Cala il sipario sulla 76esima edizione del Premio Strega 2022, vinta dal super favorito Mario Desiati con "Spatriati", con 166 voti. Quest’anno per la prima volta i romanzi finalisti non sono sono stati cinque, come da tradizione, ma 7. Questi gli altri titoli: 'Niente di vero' di Veronica Raimo (vincitrice anche del Premio Strega Giovani 2022); 'Quel maledetto Vronskij' di Claudio Piersanti; 'Randagi' di Marco Amerighi; 'Novà di Fabio Bacà; 'E poi saremo salvi' di Alessandra Carati; 'Nina sull’argine' di Veronica Galletta

Mario Desiati, 45 anni, è originario di Martina Franca in Puglia, e ha pubblicato tra gli altri "Il libro dell’amore proibito" (Mondadori 2013) e "Mare di Zucchero" (Mondadori 2014).
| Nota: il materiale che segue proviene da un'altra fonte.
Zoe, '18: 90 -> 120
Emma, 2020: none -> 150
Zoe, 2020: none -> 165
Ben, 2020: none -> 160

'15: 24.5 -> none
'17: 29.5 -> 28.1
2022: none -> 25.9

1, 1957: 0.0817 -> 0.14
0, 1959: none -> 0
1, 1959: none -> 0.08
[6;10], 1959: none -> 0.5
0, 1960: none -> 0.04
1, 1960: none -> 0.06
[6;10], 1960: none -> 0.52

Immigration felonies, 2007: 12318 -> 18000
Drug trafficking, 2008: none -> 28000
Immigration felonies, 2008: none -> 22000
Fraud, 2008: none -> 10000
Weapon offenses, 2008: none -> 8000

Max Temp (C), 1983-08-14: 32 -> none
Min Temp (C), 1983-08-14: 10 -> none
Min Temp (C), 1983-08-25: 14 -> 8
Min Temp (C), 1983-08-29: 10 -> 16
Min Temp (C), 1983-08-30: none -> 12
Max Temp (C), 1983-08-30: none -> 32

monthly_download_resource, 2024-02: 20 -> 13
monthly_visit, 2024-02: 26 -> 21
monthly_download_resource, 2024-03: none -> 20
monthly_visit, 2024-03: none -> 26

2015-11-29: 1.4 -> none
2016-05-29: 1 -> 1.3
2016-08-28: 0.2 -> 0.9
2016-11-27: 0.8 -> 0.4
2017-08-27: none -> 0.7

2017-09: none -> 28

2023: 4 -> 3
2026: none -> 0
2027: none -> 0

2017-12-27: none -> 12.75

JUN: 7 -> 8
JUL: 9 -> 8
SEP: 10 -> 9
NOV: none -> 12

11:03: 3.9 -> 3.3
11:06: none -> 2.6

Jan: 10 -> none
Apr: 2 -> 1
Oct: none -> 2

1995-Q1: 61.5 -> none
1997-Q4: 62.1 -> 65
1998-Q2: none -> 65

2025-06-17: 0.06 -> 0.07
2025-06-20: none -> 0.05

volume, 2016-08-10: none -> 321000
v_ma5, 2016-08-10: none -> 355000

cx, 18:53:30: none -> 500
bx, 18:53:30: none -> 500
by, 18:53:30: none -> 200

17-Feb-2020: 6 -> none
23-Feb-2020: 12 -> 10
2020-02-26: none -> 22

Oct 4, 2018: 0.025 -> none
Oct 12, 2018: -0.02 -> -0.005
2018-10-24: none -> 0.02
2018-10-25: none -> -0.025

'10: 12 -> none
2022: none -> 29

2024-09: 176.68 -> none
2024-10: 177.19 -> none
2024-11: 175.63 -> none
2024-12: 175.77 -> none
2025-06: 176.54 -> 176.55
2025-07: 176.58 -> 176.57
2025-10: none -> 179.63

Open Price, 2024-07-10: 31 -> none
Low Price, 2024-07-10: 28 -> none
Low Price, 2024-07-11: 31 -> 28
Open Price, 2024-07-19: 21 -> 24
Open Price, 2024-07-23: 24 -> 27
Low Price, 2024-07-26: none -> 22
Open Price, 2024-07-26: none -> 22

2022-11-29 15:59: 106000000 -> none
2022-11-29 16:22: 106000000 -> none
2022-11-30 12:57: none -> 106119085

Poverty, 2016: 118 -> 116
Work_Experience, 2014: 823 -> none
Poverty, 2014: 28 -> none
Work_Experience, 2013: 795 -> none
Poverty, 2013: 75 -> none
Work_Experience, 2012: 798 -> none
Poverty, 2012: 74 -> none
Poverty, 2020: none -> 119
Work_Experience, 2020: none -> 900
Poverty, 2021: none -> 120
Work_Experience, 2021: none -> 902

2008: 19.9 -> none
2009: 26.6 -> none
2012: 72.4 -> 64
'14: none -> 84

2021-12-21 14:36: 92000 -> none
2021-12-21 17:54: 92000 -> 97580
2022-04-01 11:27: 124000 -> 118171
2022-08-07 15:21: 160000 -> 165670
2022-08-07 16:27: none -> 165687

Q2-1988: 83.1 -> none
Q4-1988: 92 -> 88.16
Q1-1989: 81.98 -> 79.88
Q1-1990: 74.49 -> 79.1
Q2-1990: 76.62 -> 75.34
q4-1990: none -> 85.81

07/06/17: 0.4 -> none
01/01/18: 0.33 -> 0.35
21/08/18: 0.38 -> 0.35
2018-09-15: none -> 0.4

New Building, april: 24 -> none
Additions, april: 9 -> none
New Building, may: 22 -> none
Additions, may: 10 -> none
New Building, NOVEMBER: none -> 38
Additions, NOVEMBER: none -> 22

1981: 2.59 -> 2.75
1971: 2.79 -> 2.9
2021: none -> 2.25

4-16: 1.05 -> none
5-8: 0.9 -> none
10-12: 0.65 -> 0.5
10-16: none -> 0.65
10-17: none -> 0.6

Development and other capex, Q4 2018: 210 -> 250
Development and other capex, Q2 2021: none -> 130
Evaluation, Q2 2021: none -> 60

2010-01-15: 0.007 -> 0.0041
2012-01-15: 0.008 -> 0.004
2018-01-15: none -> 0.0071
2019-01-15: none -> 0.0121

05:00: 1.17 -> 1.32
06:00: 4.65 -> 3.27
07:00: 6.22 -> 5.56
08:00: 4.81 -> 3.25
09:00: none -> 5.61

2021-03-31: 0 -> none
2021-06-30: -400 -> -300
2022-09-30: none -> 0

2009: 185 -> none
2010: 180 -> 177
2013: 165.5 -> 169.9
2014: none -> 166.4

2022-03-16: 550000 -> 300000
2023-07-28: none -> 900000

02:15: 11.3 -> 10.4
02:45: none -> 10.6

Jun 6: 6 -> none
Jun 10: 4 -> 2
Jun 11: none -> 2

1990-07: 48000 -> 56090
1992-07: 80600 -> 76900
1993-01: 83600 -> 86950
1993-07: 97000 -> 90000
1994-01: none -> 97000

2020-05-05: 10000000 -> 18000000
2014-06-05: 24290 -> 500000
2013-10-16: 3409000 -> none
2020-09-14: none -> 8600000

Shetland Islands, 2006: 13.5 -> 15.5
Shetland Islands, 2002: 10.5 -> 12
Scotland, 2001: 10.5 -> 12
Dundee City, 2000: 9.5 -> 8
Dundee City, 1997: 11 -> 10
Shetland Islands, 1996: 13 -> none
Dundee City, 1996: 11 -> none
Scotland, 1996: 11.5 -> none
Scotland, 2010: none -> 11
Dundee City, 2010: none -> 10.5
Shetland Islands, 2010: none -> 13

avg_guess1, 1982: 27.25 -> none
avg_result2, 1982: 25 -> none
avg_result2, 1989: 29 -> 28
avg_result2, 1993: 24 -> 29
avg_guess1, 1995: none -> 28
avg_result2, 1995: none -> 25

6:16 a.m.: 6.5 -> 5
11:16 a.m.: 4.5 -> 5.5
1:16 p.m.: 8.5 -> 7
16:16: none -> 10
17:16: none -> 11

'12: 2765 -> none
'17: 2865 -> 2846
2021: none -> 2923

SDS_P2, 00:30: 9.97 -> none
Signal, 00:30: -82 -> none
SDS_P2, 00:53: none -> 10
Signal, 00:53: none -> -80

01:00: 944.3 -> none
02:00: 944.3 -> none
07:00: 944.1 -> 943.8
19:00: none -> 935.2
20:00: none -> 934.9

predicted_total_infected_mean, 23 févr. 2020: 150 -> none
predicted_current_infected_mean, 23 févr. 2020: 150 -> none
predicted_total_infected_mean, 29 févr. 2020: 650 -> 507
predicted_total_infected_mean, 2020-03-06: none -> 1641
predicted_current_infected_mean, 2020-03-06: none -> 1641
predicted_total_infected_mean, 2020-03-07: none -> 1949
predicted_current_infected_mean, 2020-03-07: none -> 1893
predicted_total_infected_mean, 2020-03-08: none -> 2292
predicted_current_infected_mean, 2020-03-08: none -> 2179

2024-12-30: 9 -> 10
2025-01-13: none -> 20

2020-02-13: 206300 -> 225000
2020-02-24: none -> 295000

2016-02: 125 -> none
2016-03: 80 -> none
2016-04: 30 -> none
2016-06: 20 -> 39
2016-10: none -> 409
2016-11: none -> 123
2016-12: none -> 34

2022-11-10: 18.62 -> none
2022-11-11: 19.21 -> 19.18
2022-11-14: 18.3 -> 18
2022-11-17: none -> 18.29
Per Einaudi ha pubblicato "Candore" (2016) e "Spatriati" (2021). Scrittore, poeta e giornalista italiano, è laureato in Giurisprudenza; nel 2003 si trasferisce a Roma, dove è stato caporedattore della rivista 'Nuovi Argomenti' ed editor junior della Arnoldo Mondadori Editore. Fino al 2013 si è occupato della direzione editoriale di Fandango Libri.

Di cosa parla 'Spatriati'?

Claudia è una ragazza solitaria ma sicura di sé e un po' stravagante, che ama vestirsi da uomo. E di Francesco, un ragazzo entusiasta, ma frenato da una fede dogmatica, seppur incerta. I due ragazzi, così diversi, si conosceranno a scuola, per caso, e cresceranno insieme: Claudia sempre in fuga e Francesco che resta sempre nello stesso posto e scava dentro di sé. Attraverso la storia di questi due ragazzi, l’autore ci parla di appartenenza e accettazione di sé, di una generazione che ha guardato lontano per trovarsi.